Nvidia launched its Nvidia H200 GPU, which will offer faster memory and more bandwidth for generative AI workloads. The H200 will ship in the second quarter of 2024.
The launch comes as Wall Street waits for Nvidia's earnings and a read on whether the company could meet demand. In addition, Nvidia is about to see competition from AMD and hyperscale cloud players have their own proprietary chips for model training.
Nvidia's H200 is the first to offer HBM3e, which gives the H200 the ability to deliver 141GB of memory at 4.8 terabytes per second. That tally is a big jump in capacity and bandwidth relative to the Nvidia A100. The H200 serves as the base for the Nvidia HGX H200 AI computing platform based on the company's Hopper architecture.
Related:
- Microsoft uses Oracle Cloud Infrastructure for Bing conversational workloads
- Why generative AI workloads will be distributed locally
- Enterprises seeing savings, productivity gains from generative AI
- AMD sees AI interest, AMD Instinct MI300A and MI300X GPUs on track
- AMD makes its case for generative AI workloads vs. Nvidia
- Why enterprises will want Nvidia competition soon
According to Nvidia, H200 will nearly double the inference speed on the Llama 2 large language model. Nvidia said software updates will boost performance more.

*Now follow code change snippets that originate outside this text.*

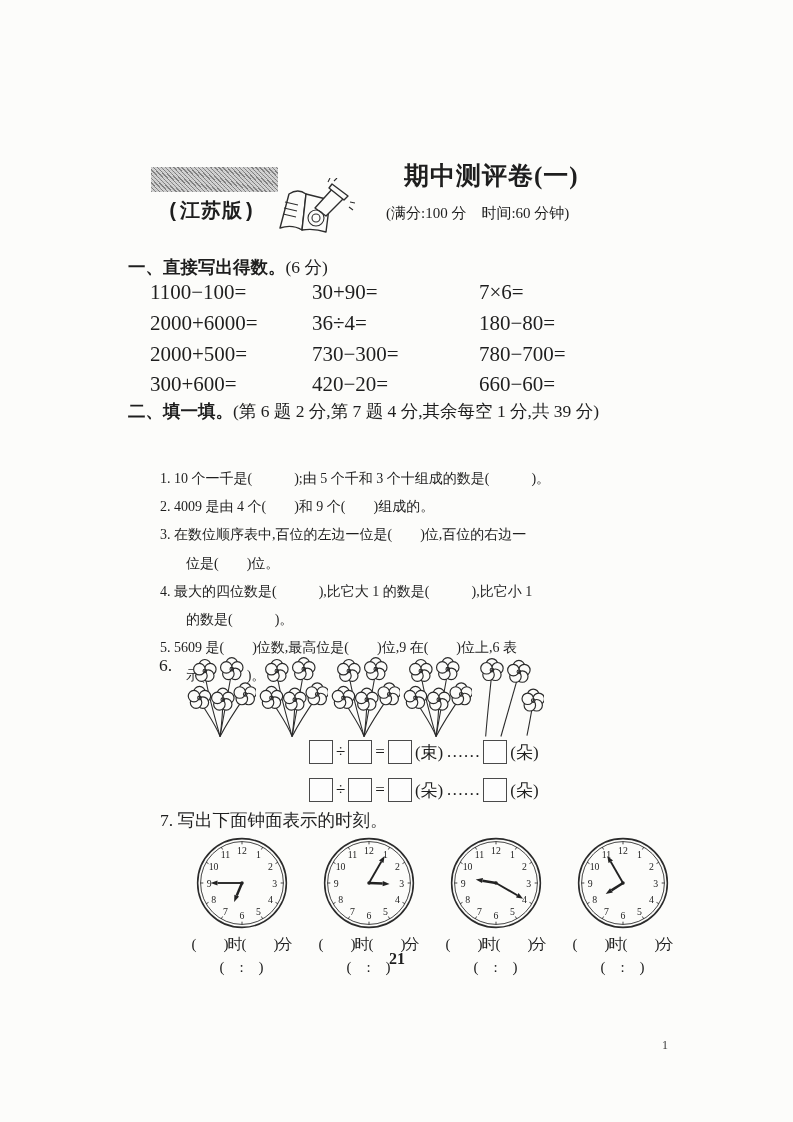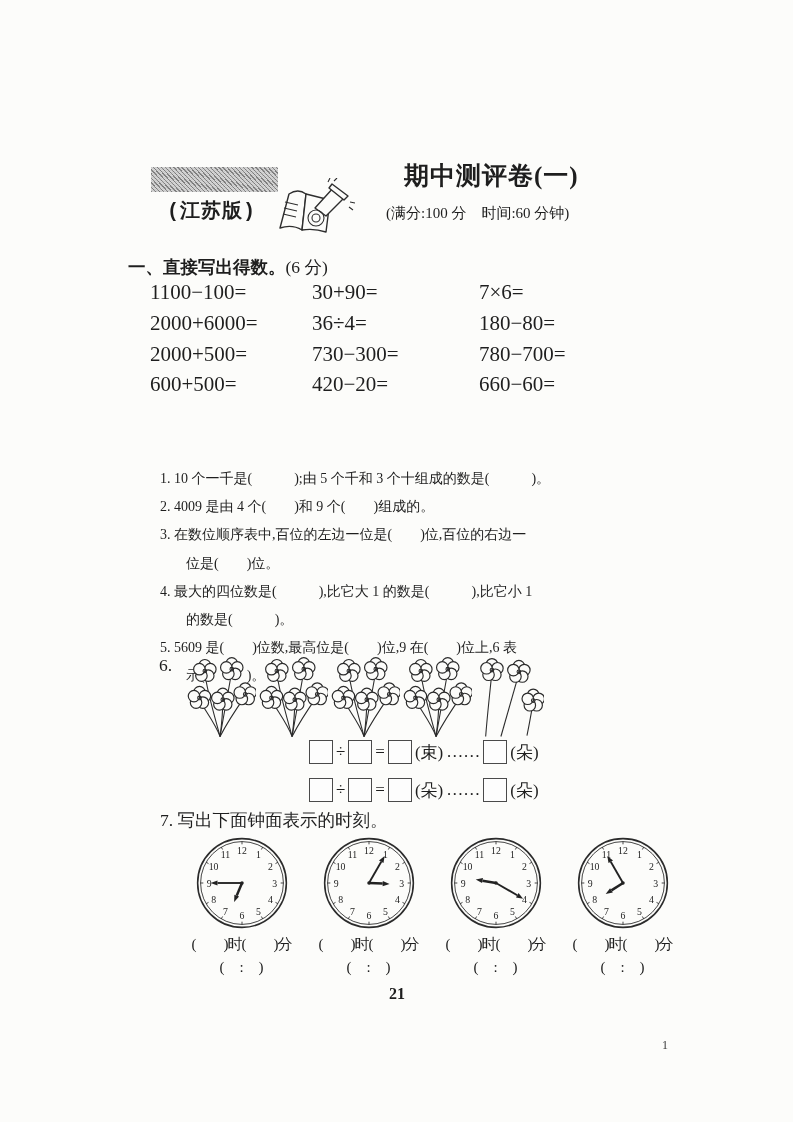--- a/index.html
+++ b/index.html
@@ -85,7 +85,7 @@
     <span>2000+500=</span>
     <span>730−300=</span>
     <span>780−700=</span>
-    <span>600+500=</span>
+    <span>300+600=</span>
     <span>420−20=</span>
     <span>660−60=</span>
   </div>

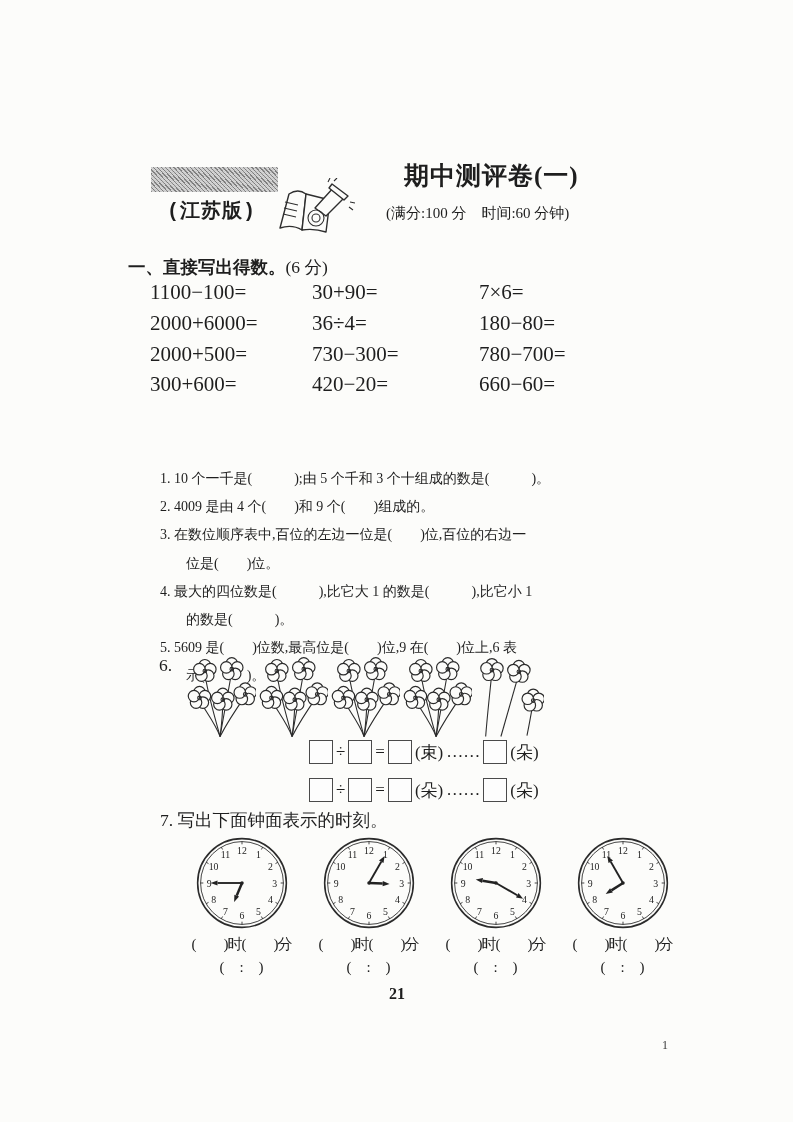--- a/index.html
+++ b/index.html
@@ -90,6 +90,7 @@
     <span>660−60=</span>
   </div>
 
+  <div class="shead s2"><span class="b">二、填一填。</span><span>(第 6 题 2 分,第 7 题 4 分,其余每空 1 分,共 39 分)</span></div>
 
   <div class="items">
     <div class="line">1. 10 个一千是(　　　);由 5 个千和 3 个十组成的数是(　　　)。</div>

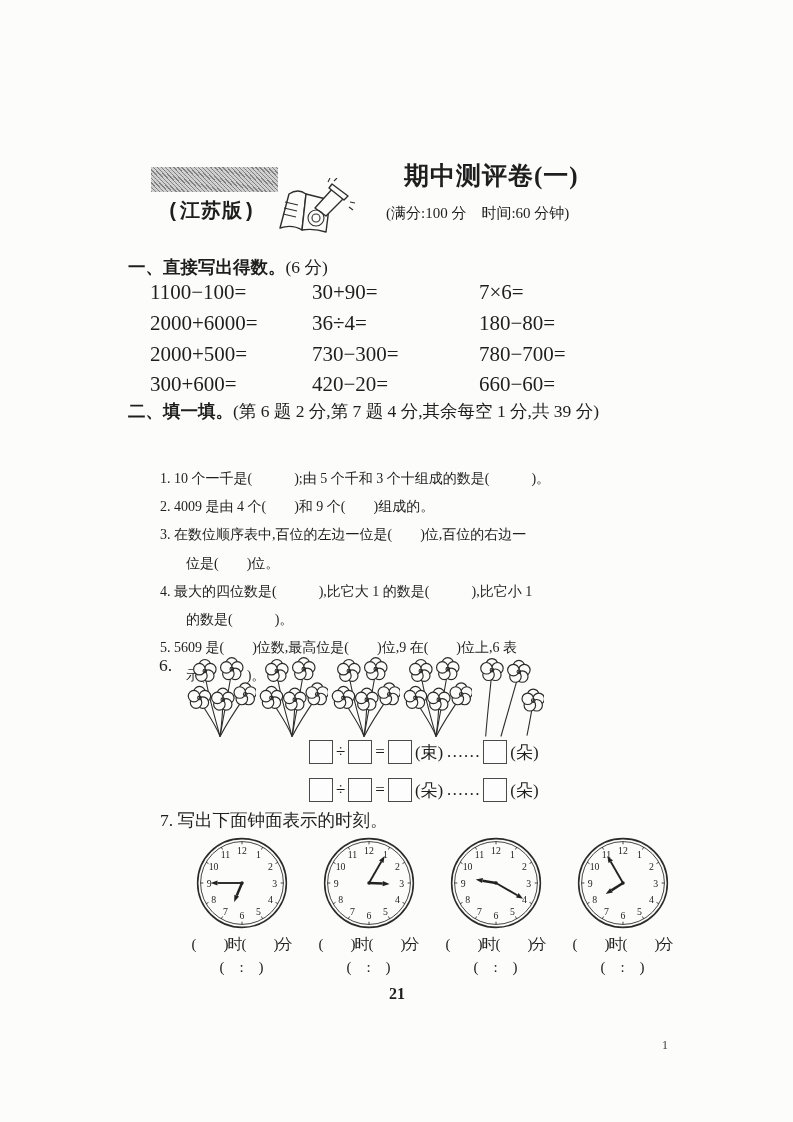--- a/index.html
+++ b/index.html
@@ -42,7 +42,7 @@
   .tlabel{font-size:15px;margin-top:1px;white-space:nowrap;letter-spacing:-1px;}
   .clabel{font-size:15px;margin-top:4px;white-space:nowrap;}
   
-  .pageno{position:absolute;left:389px;top:985px;font-weight:bold;font-size:16px;}
+  .pageno{position:absolute;left:389px;top:950px;font-weight:bold;font-size:16px;}
   .corner{position:absolute;left:662px;top:1038px;font-size:12px;color:#3a3a3a;}
 </style>
 </head>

The latest Nvidia GPU will be available across server makers such as ASRock Rack, ASUS, Dell Technologies, Eviden, GIGABYTE, Hewlett Packard Enterprise, Ingrasys, Lenovo, QCT, Supermicro, Wistron and Wiwynn.
Amazon Web Services, Google Cloud, Microsoft Azure and Oracle Cloud Infrastructure will also deploy H200-based instances as will CoreWeave, Lambda and Vultr.
One thing to watch going forward will be the supply of Nvidia GPUs and whether it can meet demand. Also watch what vendors get allocations of GPUs relative to others.
For instance, Super Micro CEO Charles Liang said on the company's fiscal first quarter earnings call.
"We navigated tight AI GPU and key components supply conditions to deliver total solutions and large compute clusters, especially for generative AI workloads where our backorders continue to expand faster than our forecast.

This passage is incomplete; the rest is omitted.